Es igualmente esencial definir de antemano si existe una forma soportada de deshacer la actualización. Algunos fabricantes permiten regresar a una versión anterior firmada. Otros activan prevención de downgrade y cierran esa puerta. Si no hay opción de rollback, hay que ser aún más cauteloso y reforzar las copias de seguridad y los planes de contingencia.
Por último, mantener un registro de todas las actualizaciones realizadas (dispositivo, fecha, versión anterior y nueva, resultado de la prueba) permite saber en todo momento qué hay en producción, facilitar auditorías y acotar el origen de incidentes cuando aparecen fallos tras un cambio de firmware.
El lado oscuro de no actualizar: fin de soporte y obsolescencia
Incluso con buenas prácticas, todo firmware tiene un ciclo de vida limitado. Llega un momento en que el fabricante declara un producto como fin de vida útil (EOL) y deja de publicar correcciones, incluso para vulnerabilidades graves. A partir de entonces, cada mes que el dispositivo siga en producción aumenta el riesgo de forma acumulativa.

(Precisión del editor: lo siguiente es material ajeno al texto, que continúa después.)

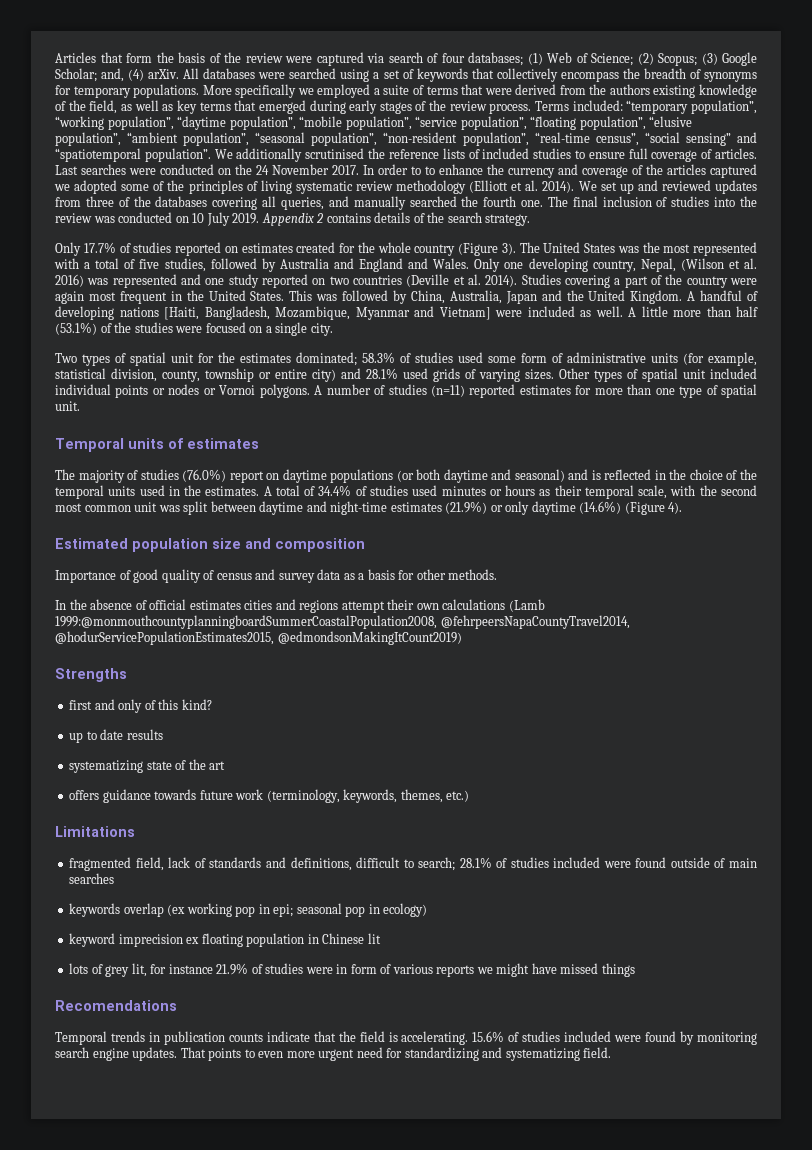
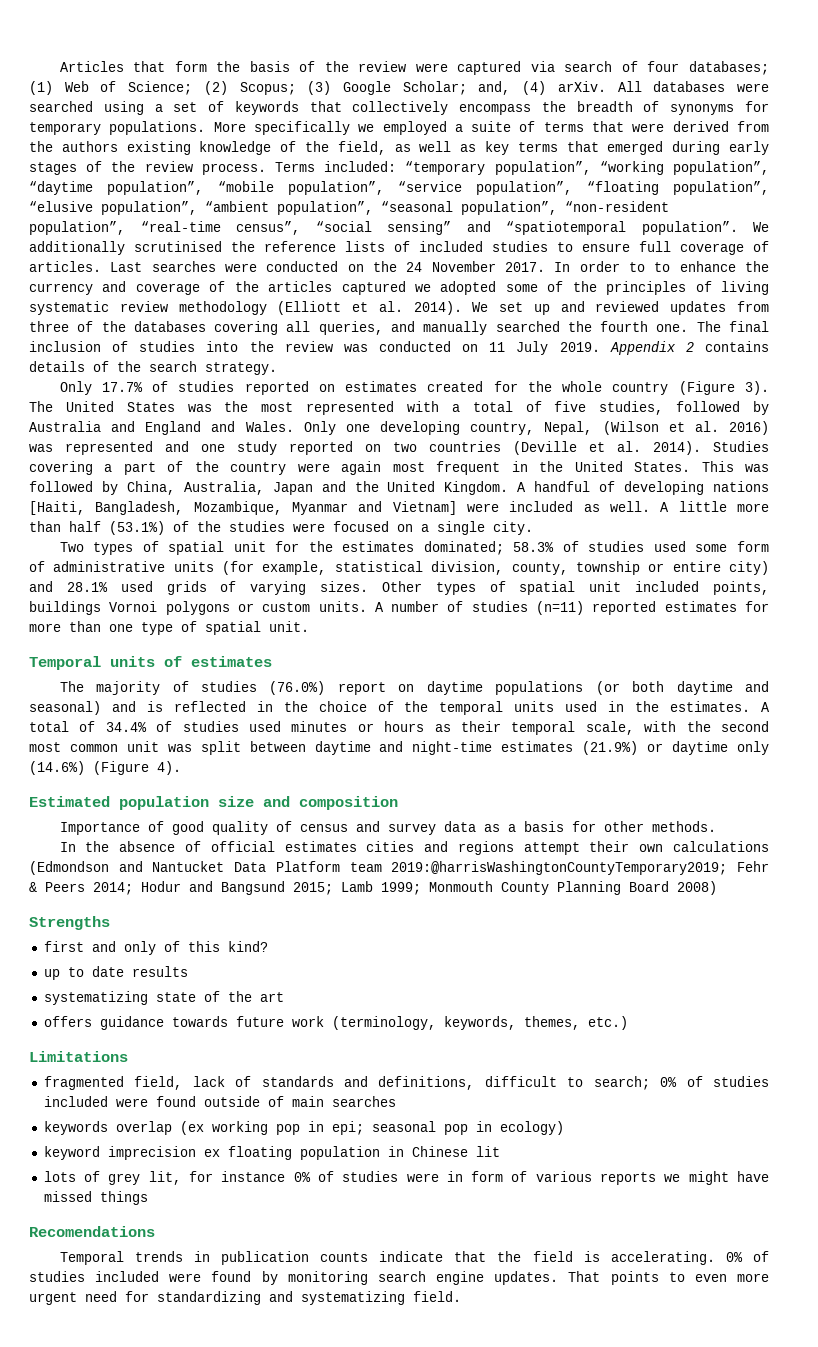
- The final inclusion of studies into the review was conducted on 10 July 2019.
+ The final inclusion of studies into the review was conducted on 11 July 2019.
- Other types of spatial unit included individual points or nodes or Vornoi polygons.
+ Other types of spatial unit included points, buildings Vornoi polygons or custom units.
- A total of 34.4% of studies used minutes or hours as their temporal scale, with the second most common unit was split between daytime and night-time estimates (21.9%) or only daytime (14.6%) (Figure 4).
+ A total of 34.4% of studies used minutes or hours as their temporal scale, with the second most common unit was split between daytime and night-time estimates (21.9%) or daytime only (14.6%) (Figure 4).
- In the absence of official estimates cities and regions attempt their own calculations (Lamb 1999:@monmouthcountyplanningboardSummerCoastalPopulation2008, @fehrpeersNapaCountyTravel2014, @hodurServicePopulationEstimates2015, @edmondsonMakingItCount2019)
+ In the absence of official estimates cities and regions attempt their own calculations (Edmondson and Nantucket Data Platform team 2019:@harrisWashingtonCountyTemporary2019; Fehr & Peers 2014; Hodur and Bangsund 2015; Lamb 1999; Monmouth County Planning Board 2008)
- fragmented field, lack of standards and definitions, difficult to search; 28.1% of studies included were found outside of main searches
+ fragmented field, lack of standards and definitions, difficult to search; 0% of studies included were found outside of main searches
- lots of grey lit, for instance 21.9% of studies were in form of various reports we might have missed things
+ lots of grey lit, for instance 0% of studies were in form of various reports we might have missed things
- 15.6% of studies included were found by monitoring search engine updates.
+ 0% of studies included were found by monitoring search engine updates.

En ese punto, revertir a versiones anteriores ya no tiene ningún sentido desde la perspectiva de seguridad. Ni la versión actual ni las pasadas están parcheadas. Cualquier intento de “volver a la que iba mejor” solo puede empeorar la exposición, especialmente si esas versiones antiguas ni siquiera pasan las comprobaciones del bootloader.
Lo razonable, cuando un dispositivo entra en EOL, es planificar su sustitución por otro modelo cuyo fabricante garantice varios años de soporte de firmware, con actualizaciones regulares y clara diferenciación entre versiones de funciones y versiones de seguridad.

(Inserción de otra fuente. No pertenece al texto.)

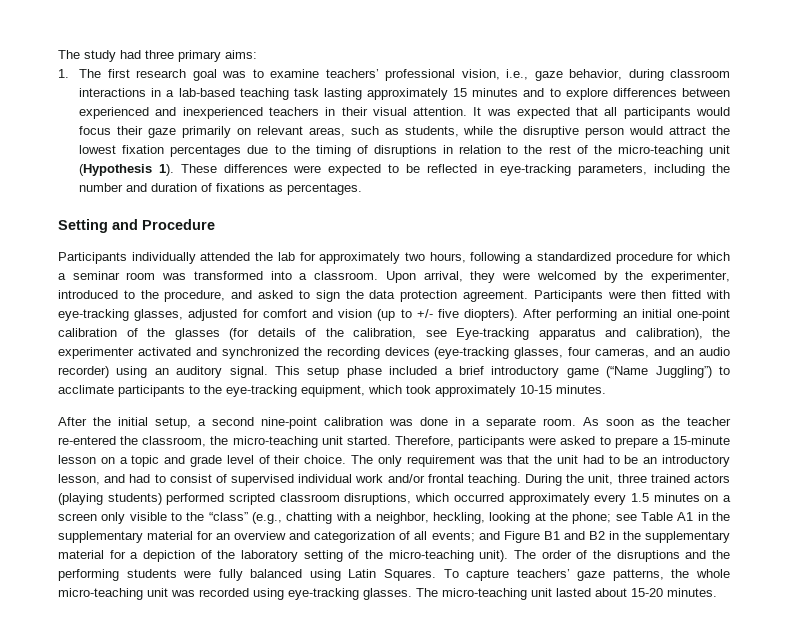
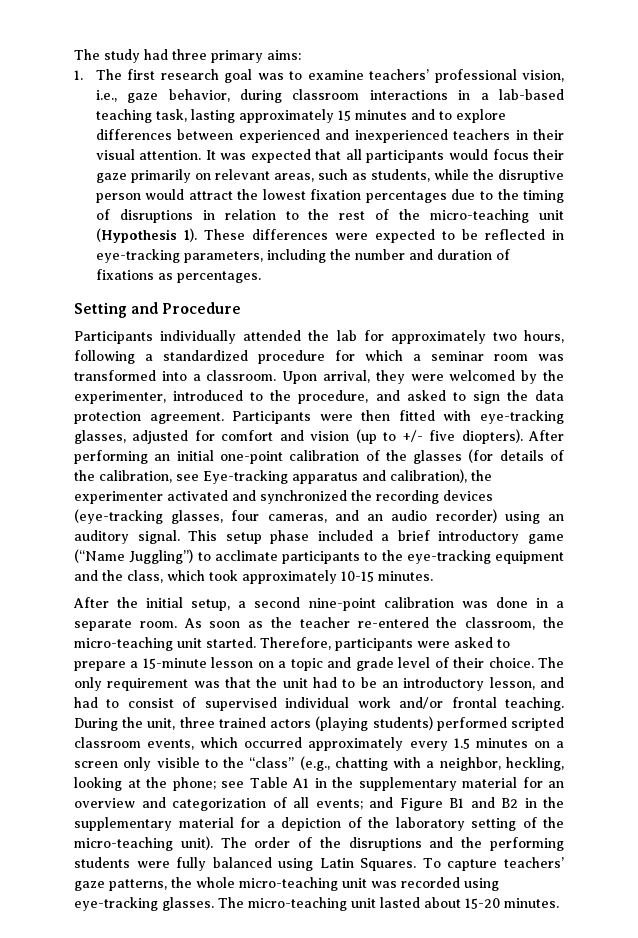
- 1. The first research goal was to examine teachers’ professional vision, i.e., gaze behavior, during classroom interactions in a lab-based teaching task lasting approximately 15 minutes and to explore differences between experienced and inexperienced teachers in their visual attention.
+ 1. The first research goal was to examine teachers’ professional vision, i.e., gaze behavior, during classroom interactions in a lab-based teaching task, lasting approximately 15 minutes and to explore differences between experienced and inexperienced teachers in their visual attention.
- This setup phase included a brief introductory game (“Name Juggling”) to acclimate participants to the eye-tracking equipment, which took approximately 10-15 minutes.
+ This setup phase included a brief introductory game (“Name Juggling”) to acclimate participants to the eye-tracking equipment and the class, which took approximately 10-15 minutes.
- During the unit, three trained actors (playing students) performed scripted classroom disruptions, which occurred approximately every 1.5 minutes on a screen only visible to the “class” (e.g., chatting with a neighbor, heckling, looking at the phone;
+ During the unit, three trained actors (playing students) performed scripted classroom events, which occurred approximately every 1.5 minutes on a screen only visible to the “class” (e.g., chatting with a neighbor, heckling, looking at the phone;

Algunas empresas retrasan indefinidamente esta decisión por costes iniciales, pero acaban pagando mucho más si un router, una cámara o un servidor obsoleto sirve de puerta de entrada a un incidente grave: robo de datos, cifrado de sistemas con ransomware o parón generalizado de la producción.
De cara al usuario particular, algo similar ocurre con móviles antiguos que se quedan sin parches: aunque seguir usando el dispositivo para tareas muy básicas puede ser aceptable, hacerlo conectado constantemente a redes WiFi abiertas, con apps sensibles y sin parches de firmware ni sistema es jugar con fuego.
En definitiva, actualizar y, en su caso, revertir firmware no es un capricho técnico sino una decisión estratégica: mal gestionada, puede dejar dispositivos inservibles o redes enteras a merced de ataques; bien planificada, con copias de seguridad, pruebas, ciclos LTS y atención al fin de soporte, permite alargar la vida útil del hardware sin renunciar a la seguridad ni a la estabilidad del sistema.